Trimethylation of H3K27 is insensitive to mitogenic stimulation and does not occur during reversible, mitogen starvation–induced quiescence. (A) RT-PCR assay of gene expression in C2C12 myoblasts and myotubes or myotubes treated with high serum concentrations for 24 h (Mt + GM). (B) ChIP assay performed on samples from cells analyzed in A. The input control corresponds to 0.4% of the amount used per immunoprecipitation. The Hoxa5 gene is shown as a control for efficiency of immunoprecipitation by the anti-H3K9Me3 antibody. (C) MEFs were harvested during asynchronous growth or after 3 d of starvation in serum-free medium.
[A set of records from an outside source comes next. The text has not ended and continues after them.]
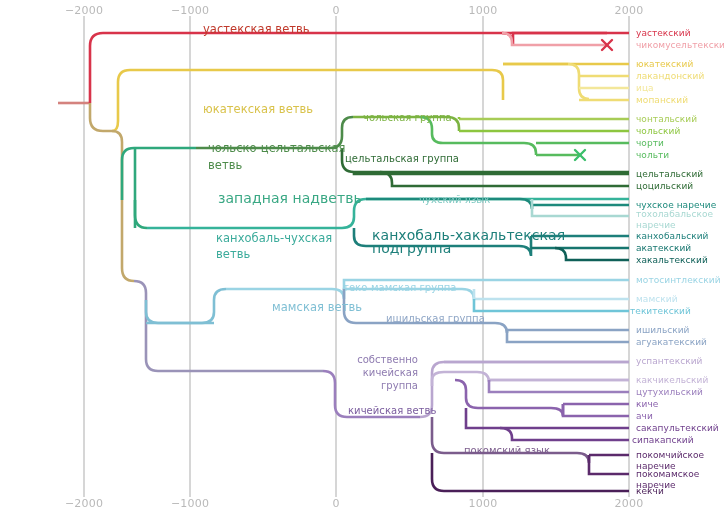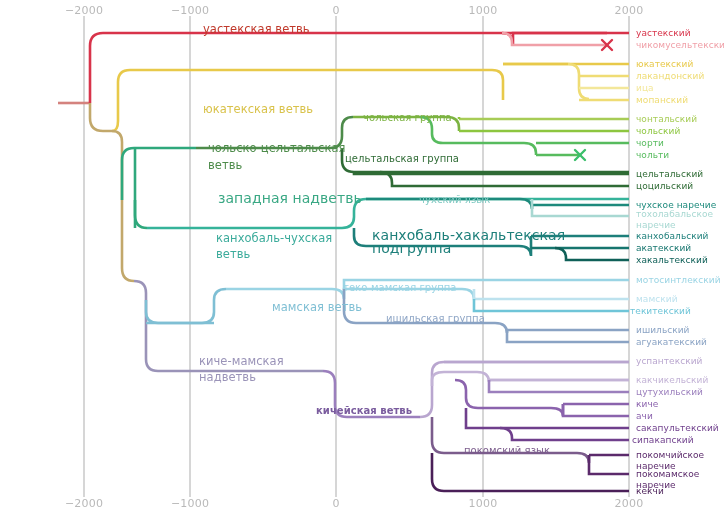"киче-мамская" div.lbl { html: <div>киче-мамская надветвь</div> -> none }
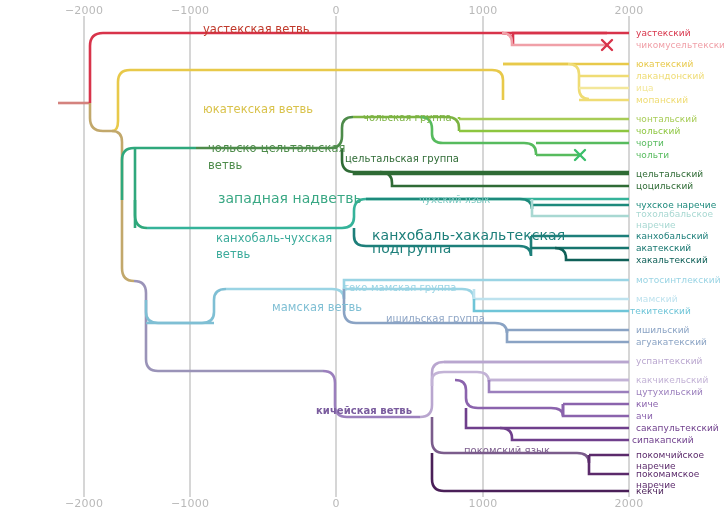"собственно" div.lbl { html: none -> <div>собственно кичейская группа</div> }
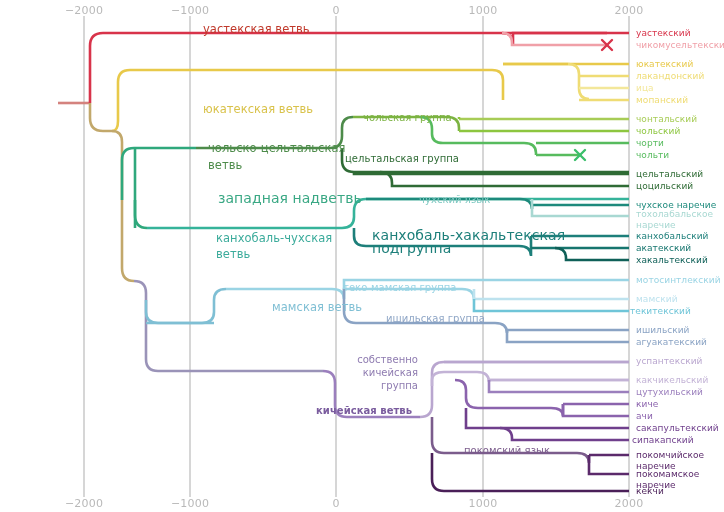"кичейская ветвь" div.lbl { font-weight: bold -> none; left: 316px -> 348px }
RNA was extracted and cell cycle gene expression was assessed by RT-PCR. (D) ChIP assays performed on cross-linked cells treated and processed in parallel with those indicated in C.

Figure 5.

pRb-dependent trimethylation of H3K27 at cell cycle gene promoters. (A) Histogram indicating H3K27Me2/3 levels in C2C12 myotubes transfected with a nonspecific control or pRb-silencing siRNA. The ChIP signal intensity is reported as a fraction of the signal obtained in cells transfected with the nonspecific siRNA. (B and C) Histograms depicting H3K27Me2/3 (B) and H3Ac (C) levels in C2C12 myotubes transfected with siRNAs targeting p130 or pRb or with a nonspecific control siRNA as indicated in A. Error bars represent SD of three independent experiments. (D) ChIP assay performed in C2C12 myoblasts and myotubes using antibodies directed against Suz12, Ezh2, and Bmi-1. Two regions of the Hoxd10 gene were surveyed to evaluate PRC binding. The results of two independent experiments are shown.

Figure 6.

Model detailing pRb function in differentiated muscle. See text for details.